In a recent survey by the University of North Carolina Transportation Research and Education Institute, 53% of respondents said North Carolina should increase spending on roads. But when presented with a host of revenue options, few chose a gas tax increase as their top choice. Instead, most chose either an increased reliance on sales taxes — exactly what the General Assembly began doing in last year’s state budget — or a new fee for drivers based on how many miles they drive.
Now for another reality check. While the increased efficiency of gas vehicles and the advent of electric vehicles both contribute to the gap between road use and income, the EV factor is much less significant. At least in the near term, electric drive is impractical for North Carolinians who use their vehicles for more than the daily commute from home to the office and back.

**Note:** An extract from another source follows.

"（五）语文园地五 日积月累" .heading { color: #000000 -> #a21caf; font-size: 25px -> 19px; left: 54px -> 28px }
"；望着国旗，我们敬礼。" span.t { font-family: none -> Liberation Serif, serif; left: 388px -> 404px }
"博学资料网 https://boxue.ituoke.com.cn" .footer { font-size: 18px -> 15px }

It’s not just about higher vehicle sticker prices. Today’s batteries don’t hold enough juice and take too long to charge. Filling the gas tank takes about five minutes. “Charging” the EV battery takes about half an hour. This is not only an inconvenience for many drivers, but for some it is a job killer. This makes it impossible for regular sized stations and stores to remain viable businesses. Using these estimates, a gas station with 14 pumps can serve an average of 10,080 vehicles over 12 hours. An EV station with equivalent infrastructure could only serve 1,680.

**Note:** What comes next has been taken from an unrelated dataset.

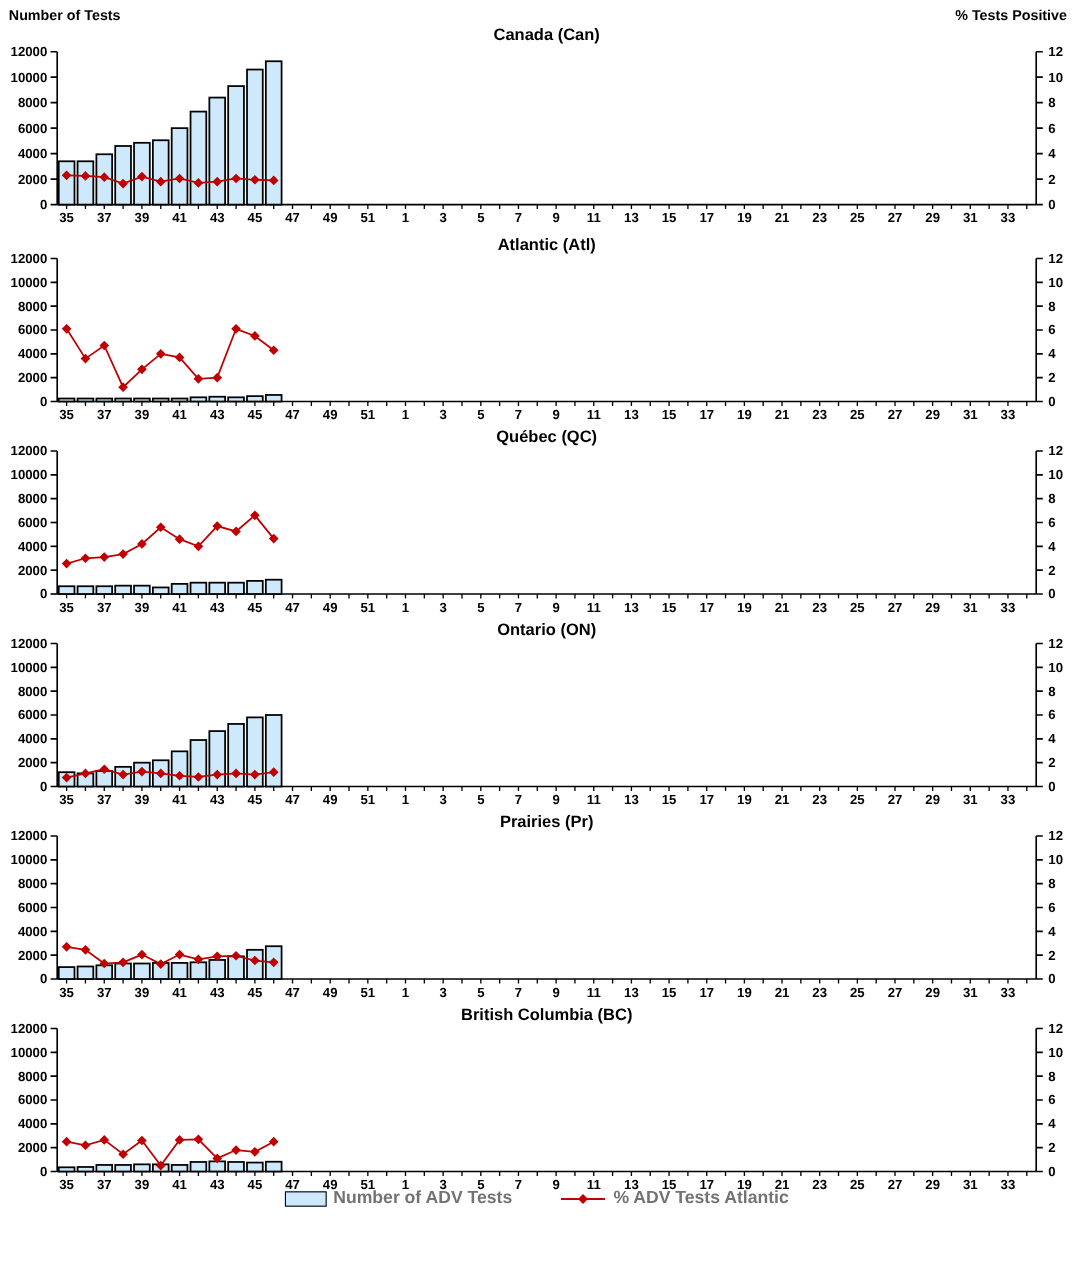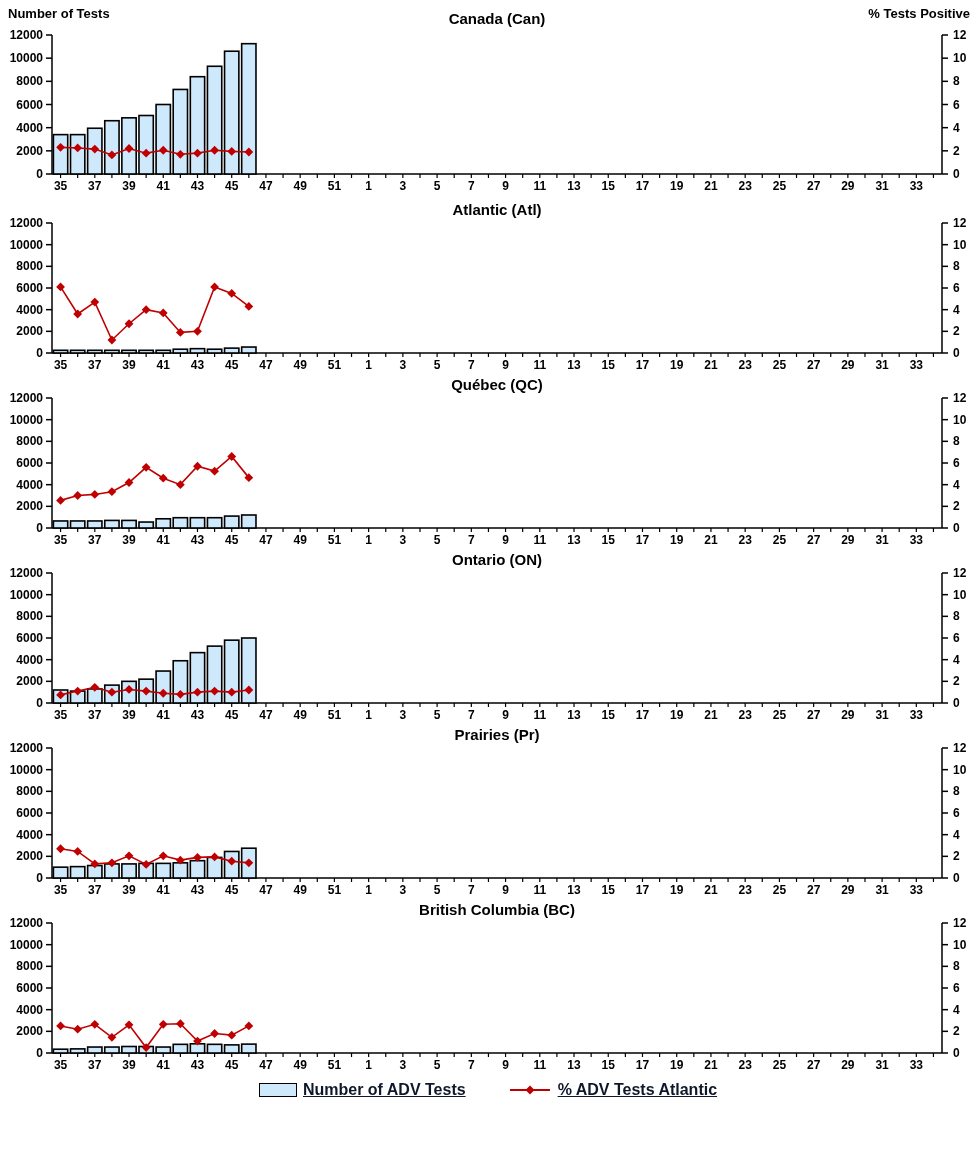"Canada (Can)" #charts { top: 0 -> 12px }
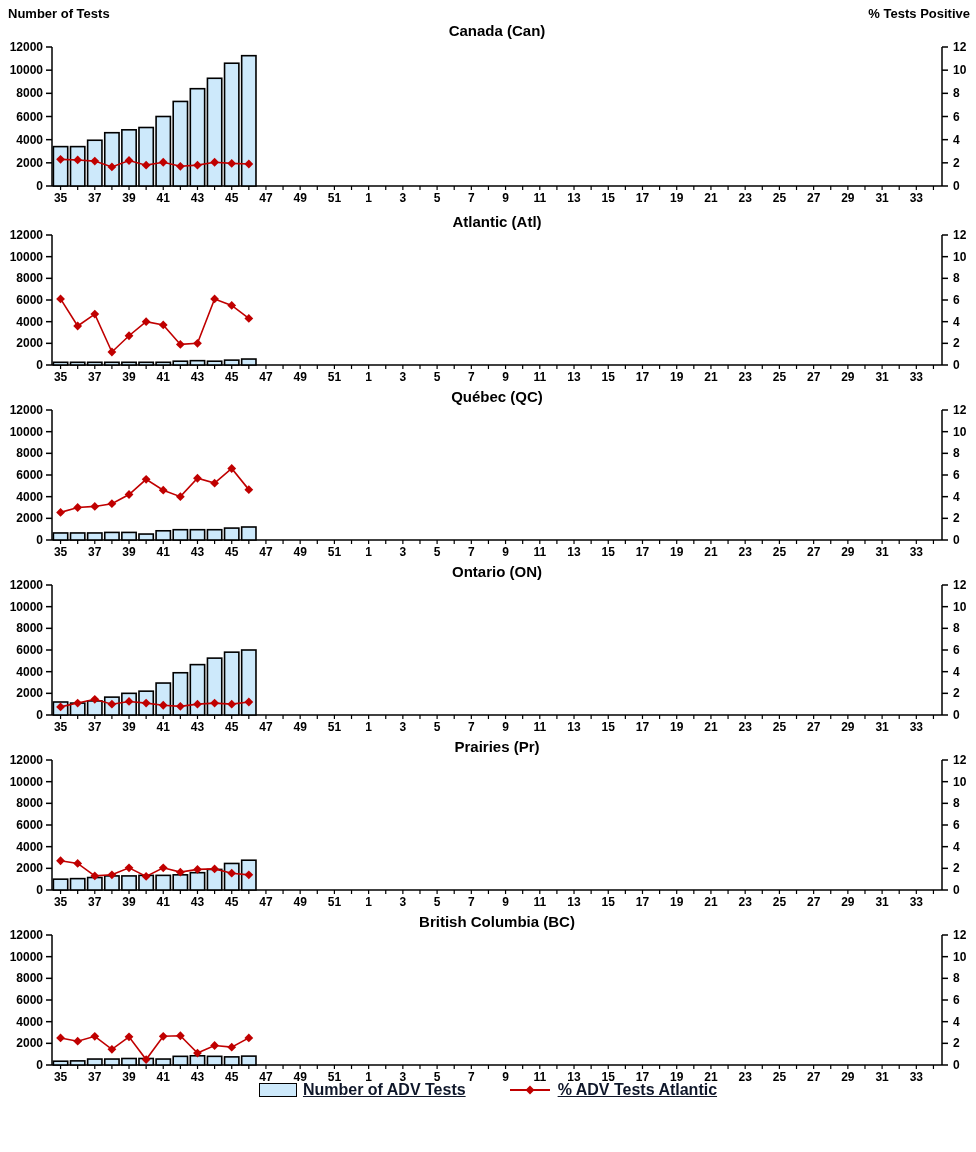"Number of ADV Tests" .legend-text { color: #0f172a -> #737373; text-decoration: underline -> none }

In other words, if policymakers in North Carolina decide to require mileage reimbursement, they’ll have to figure out a way to do it that assumes gas stations will continue to play a huge role in fueling our travel.
In a John Locke Foundation report released last year, transportation analyst Randall O’Toole argued that the state should start by inviting people to opt into a mileage-based fee program. In exchange for reporting and paying a fee when they renew their vehicle registration — or perhaps paying through some kind of transponder-based network installed at gas stations — these early adopters would become exempt from gas taxes. The next step would be to require EV users to use the system and then switch all other drivers to it. At that point, North Carolina would get rid of its gas tax entirely.
The only practical alternative to the mileage charge model would be for politicians to increase sales tax. I think it’s a bad idea based on politics. Still, it can clearly be sold to voters in a way that a gas tax increase is not.
John Hood is a board member of the John Locke Foundation. His latest books, Mountain Folk and Forrest Faulkcombine epic fantasy with early American history (FolkloreCicle.com).